The author gives two examples of the promise of Semantic Web technologies, first mentioning that “the National Institutes of Health could use it [semantic technology] to break down jargon and help with site exploration.” He then mentions the Cleveland Clinic’s website as an example of a government website “using the vocabulary features of the Semantic Web to create search engines that reach across complex jargon and tech silos to offer a high degree of automation with external systems and various terminologies, in addition to the ability to accurately answer users’ questions.”
The National Library of Medicine (NLM), which is part of the National Institutes of Health (NIH), happens to be a Vivisimo customer, and I decided to do a quick side-by-side comparison of the search and discovery capabilities on the Cleveland Clinic’s website with the Vivisimo-powered NLM website.
Starting at www.clevelandclinic.org,
First, I typed “atrial mixoma” into the search box. “Mixoma” is a misspelling of “myxoma.” The response was zero hits and no further help.
Next, I typed “cancer” into the search box and selected “Diseases/Conditions” in the pop-up to narrow my search.
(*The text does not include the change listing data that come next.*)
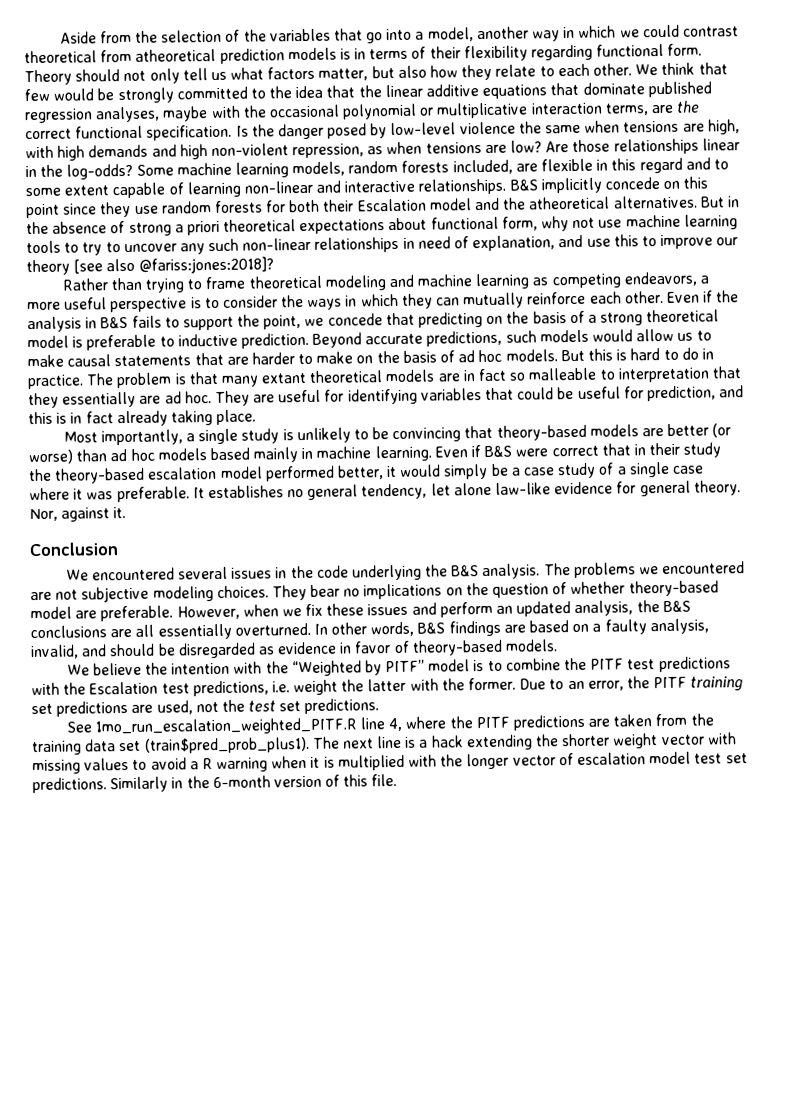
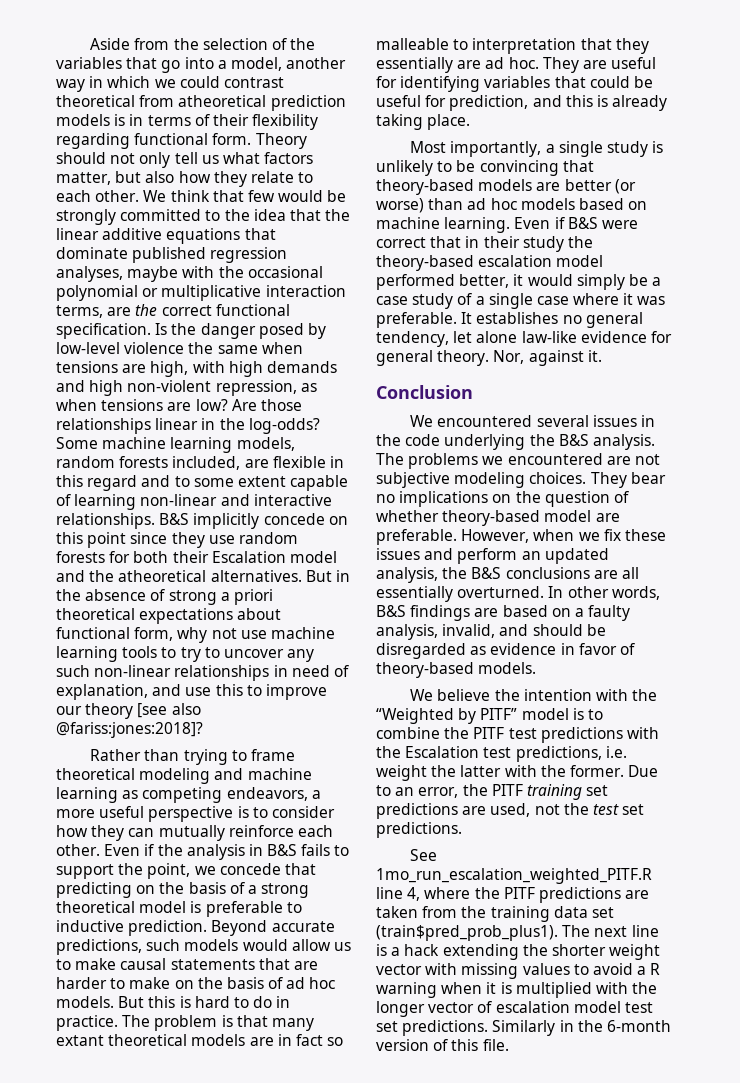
- Rather than trying to frame theoretical modeling and machine learning as competing endeavors, a more useful perspective is to consider the ways in which they can mutually reinforce each other.
+ Rather than trying to frame theoretical modeling and machine learning as competing endeavors, a more useful perspective is to consider how they can mutually reinforce each other.
- They are useful for identifying variables that could be useful for prediction, and this is in fact already taking place.
+ They are useful for identifying variables that could be useful for prediction, and this is already taking place.
- Most importantly, a single study is unlikely to be convincing that theory-based models are better (or worse) than ad hoc models based mainly in machine learning.
+ Most importantly, a single study is unlikely to be convincing that theory-based models are better (or worse) than ad hoc models based on machine learning.

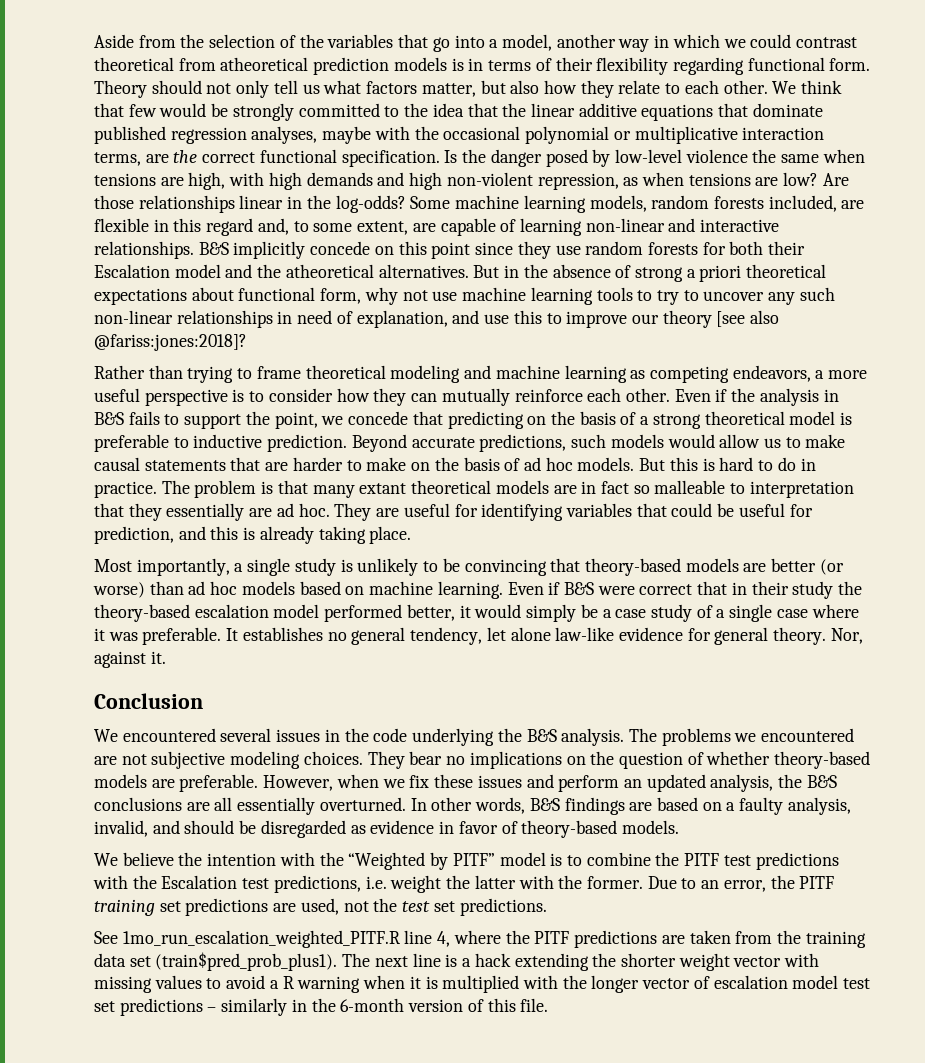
- Some machine learning models, random forests included, are flexible in this regard and to some extent capable of learning non-linear and interactive relationships.
+ Some machine learning models, random forests included, are flexible in this regard and, to some extent, are capable of learning non-linear and interactive relationships.
- They bear no implications on the question of whether theory-based model are preferable.
+ They bear no implications on the question of whether theory-based models are preferable.
- The next line is a hack extending the shorter weight vector with missing values to avoid a R warning when it is multiplied with the longer vector of escalation model test set predictions. Similarly in the 6-month version of this file.
+ The next line is a hack extending the shorter weight vector with missing values to avoid a R warning when it is multiplied with the longer vector of escalation model test set predictions – similarly in the 6-month version of this file.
Separate from the 1,024 results that came back, there were two recommended items, both very general overview documents on cancer. That’s helpful for the most general investigation, but the rest of the 1,024 search results were just a list of documents containing the word “cancer,” with the ones that have the most occurrences of the word at the top—not very helpful for exploring different types of cancer. There was a list of links on the left side labeled “Filter Results By,” however this list simply repeated the topics in the pop-up next to the search box. There was nothing very helpful in the list of additional qualifiers, and the experience left me wondering when the magic of semantic technologies would rescue me.
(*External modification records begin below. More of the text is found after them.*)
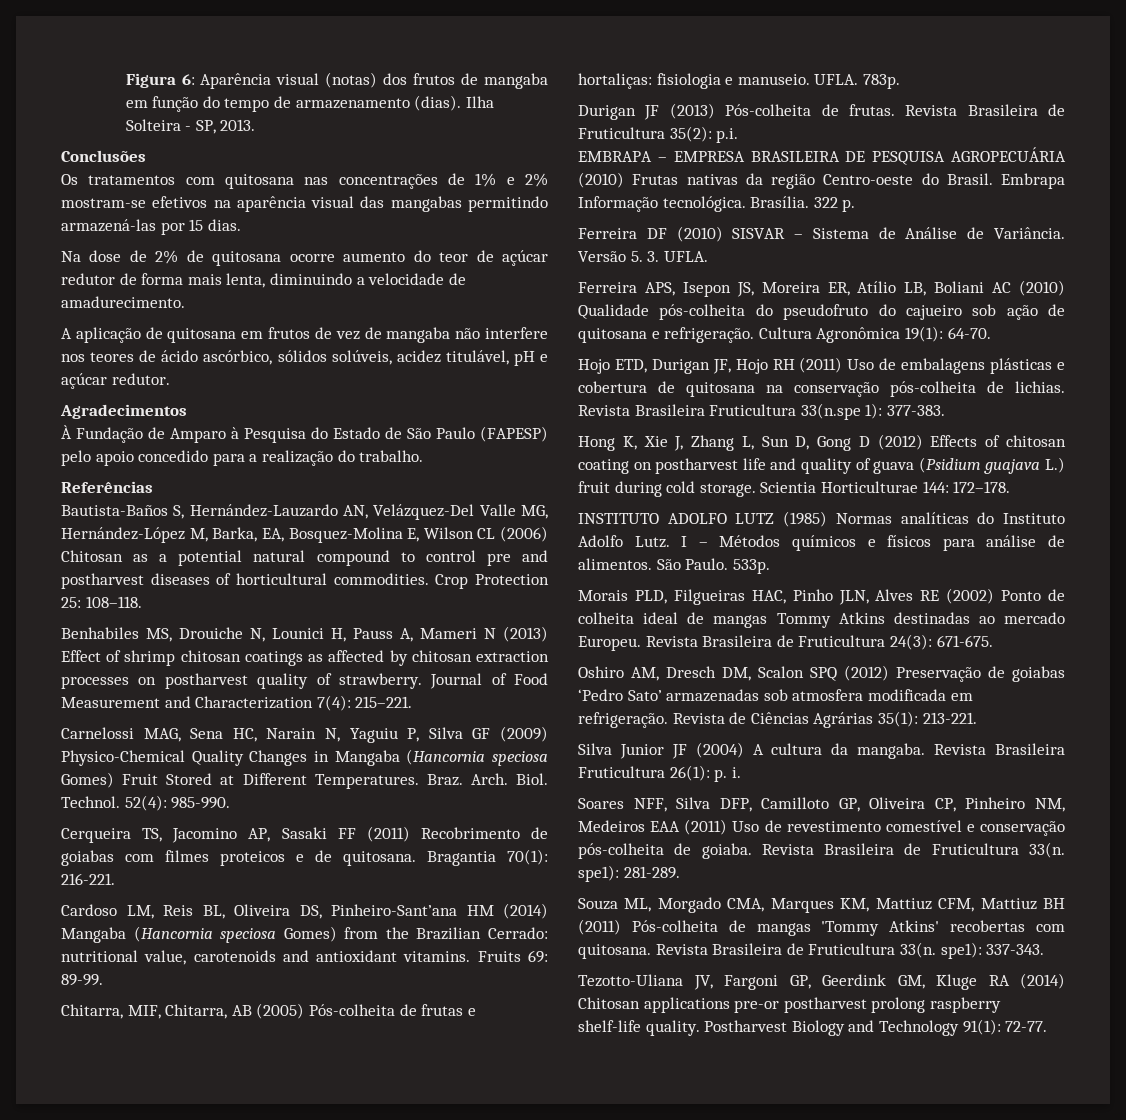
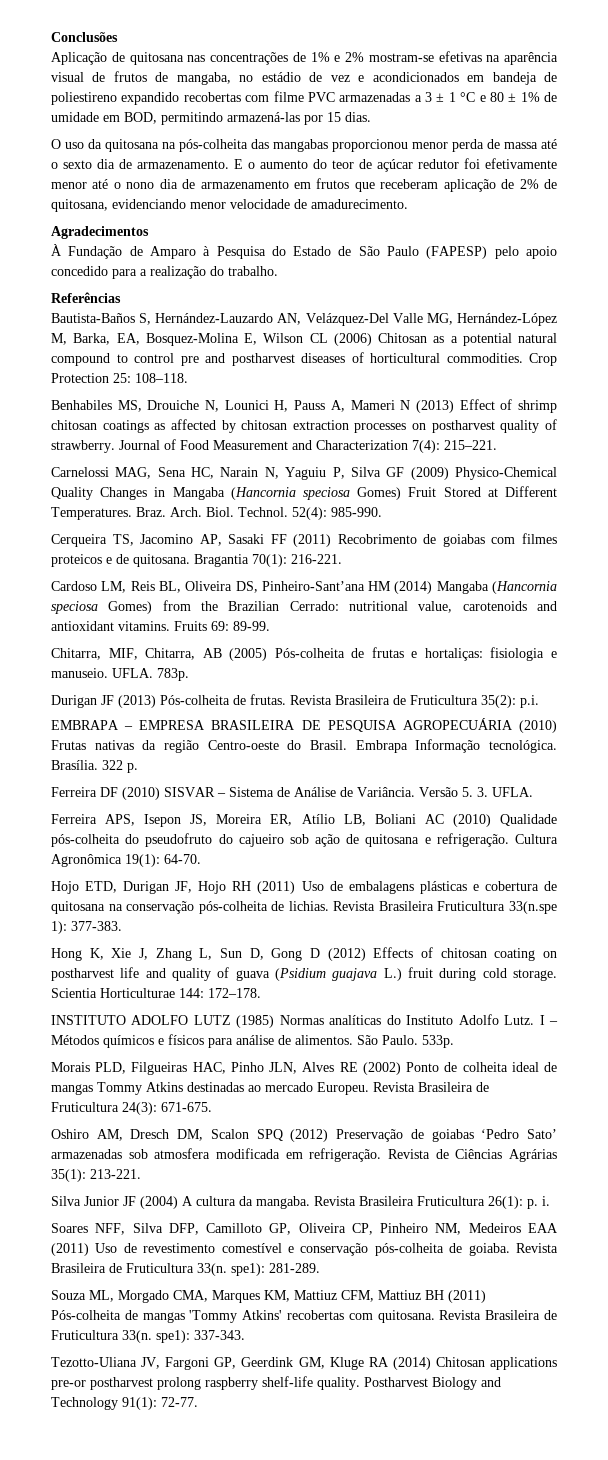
- Figura 6: Aparência visual (notas) dos frutos de mangaba em função do tempo de armazenamento (dias). Ilha Solteira - SP, 2013.
  Conclusões
- Os tratamentos com quitosana nas concentrações de 1% e 2% mostram-se efetivos na aparência visual das mangabas permitindo armazená-las por 15 dias.
+ Aplicação de quitosana nas concentrações de 1% e 2% mostram-se efetivas na aparência visual de frutos de mangaba, no estádio de vez e acondicionados em bandeja de poliestireno expandido recobertas com filme PVC armazenadas a 3 ± 1 °C e 80 ± 1% de umidade em BOD, permitindo armazená-las por 15 dias.
- Na dose de 2% de quitosana ocorre aumento do teor de açúcar redutor de forma mais lenta, diminuindo a velocidade de amadurecimento.
- A aplicação de quitosana em frutos de vez de mangaba não interfere nos teores de ácido ascórbico, sólidos solúveis, acidez titulável, pH e açúcar redutor.
+ O uso da quitosana na pós-colheita das mangabas proporcionou menor perda de massa até o sexto dia de armazenamento. E o aumento do teor de açúcar redutor foi efetivamente menor até o nono dia de armazenamento em frutos que receberam aplicação de 2% de quitosana, evidenciando menor velocidade de amadurecimento.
I then went to the Vivisimo-powered www.nlm.nih.gov and typed “atrial mixoma” in the search box. Instead of receiving zero results, the message from the NIH search was a question: “did you mean myxoma”? This is of course was extremely helpful, especially for a website catering to a general audience.
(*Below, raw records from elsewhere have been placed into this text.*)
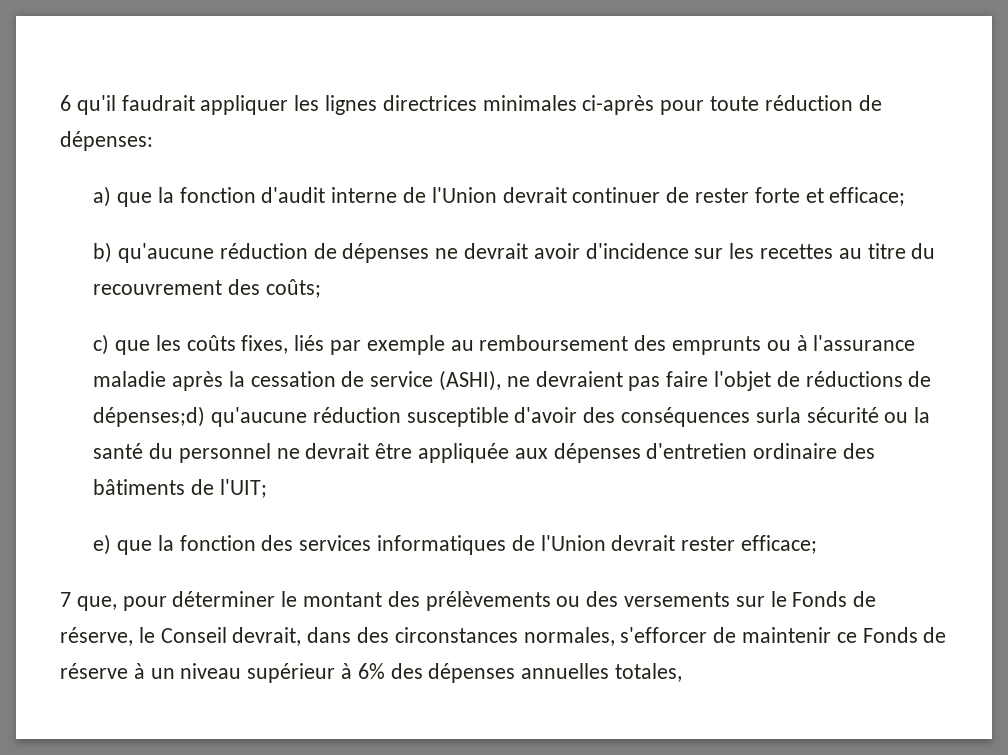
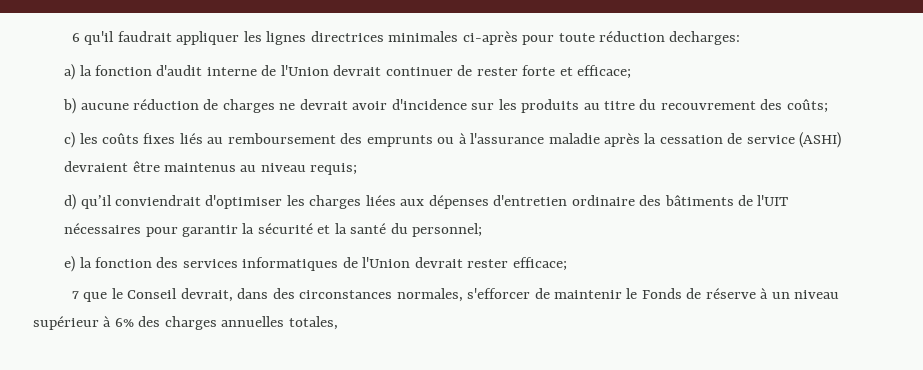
- 6 qu'il faudrait appliquer les lignes directrices minimales ci-après pour toute réduction de dépenses:
+ 6 qu'il faudrait appliquer les lignes directrices minimales ci-après pour toute réduction decharges:
- a) que la fonction d'audit interne de l'Union devrait continuer de rester forte et efficace;
+ a) la fonction d'audit interne de l'Union devrait continuer de rester forte et efficace;
- b) qu'aucune réduction de dépenses ne devrait avoir d'incidence sur les recettes au titre du recouvrement des coûts;
+ b) aucune réduction de charges ne devrait avoir d'incidence sur les produits au titre du recouvrement des coûts;
- c) que les coûts fixes, liés par exemple au remboursement des emprunts ou à l'assurance maladie après la cessation de service (ASHI), ne devraient pas faire l'objet de réductions de dépenses;d) qu'aucune réduction susceptible d'avoir des conséquences surla sécurité ou la santé du personnel ne devrait être appliquée aux dépenses d'entretien ordinaire des bâtiments de l'UIT;
+ c) les coûts fixes liés au remboursement des emprunts ou à l'assurance maladie après la cessation de service (ASHI) devraient être maintenus au niveau requis;
+ d) qu’il conviendrait d'optimiser les charges liées aux dépenses d'entretien ordinaire des bâtiments de l'UIT nécessaires pour garantir la sécurité et la santé du personnel;
- e) que la fonction des services informatiques de l'Union devrait rester efficace;
+ e) la fonction des services informatiques de l'Union devrait rester efficace;
- 7 que, pour déterminer le montant des prélèvements ou des versements sur le Fonds de réserve, le Conseil devrait, dans des circonstances normales, s'efforcer de maintenir ce Fonds de réserve à un niveau supérieur à 6% des dépenses annuelles totales,
+ 7 que le Conseil devrait, dans des circonstances normales, s'efforcer de maintenir le Fonds de réserve à un niveau supérieur à 6% des charges annuelles totales,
Next, I typed “cancer” in the NLM search box. Just as at the Cleveland Clinic site, I got a lot of results (5,000+ in this case). I also got a link to a general article on cancer separate from the main list. So far the sites would seem to have similar search capability. But looking over on the left side, the NLM site provided a list of “Clusters” generated by the Vivisimo search engine that included types of cancer such as breast, skin, lung, colon, prostate and others. It also contained topics such as treatments. Each of these had a list of sub-topics below them. Clicking on “prostate cancer” I immediately narrowed the list to twelve authoritative articles.
Which website would you rather use to look for information?
Indeed, as a skilled searcher I could use the “advanced search” on the Cleveland Clinic’s site to narrow my search significantly. But remember, I went to that site with the hopes that the Semantic Web would take me by the hand and lead me to the information I was looking for.
My point in providing this comparison is not to be critical of the Cleveland Clinic website, but rather to warn that labeling something as “semantic technology” isn’t always going to make it more useful. The concepts and standards embodied in the Semantic Web do indeed have the potential to be disruptive. However, there are many building blocks needed to get there.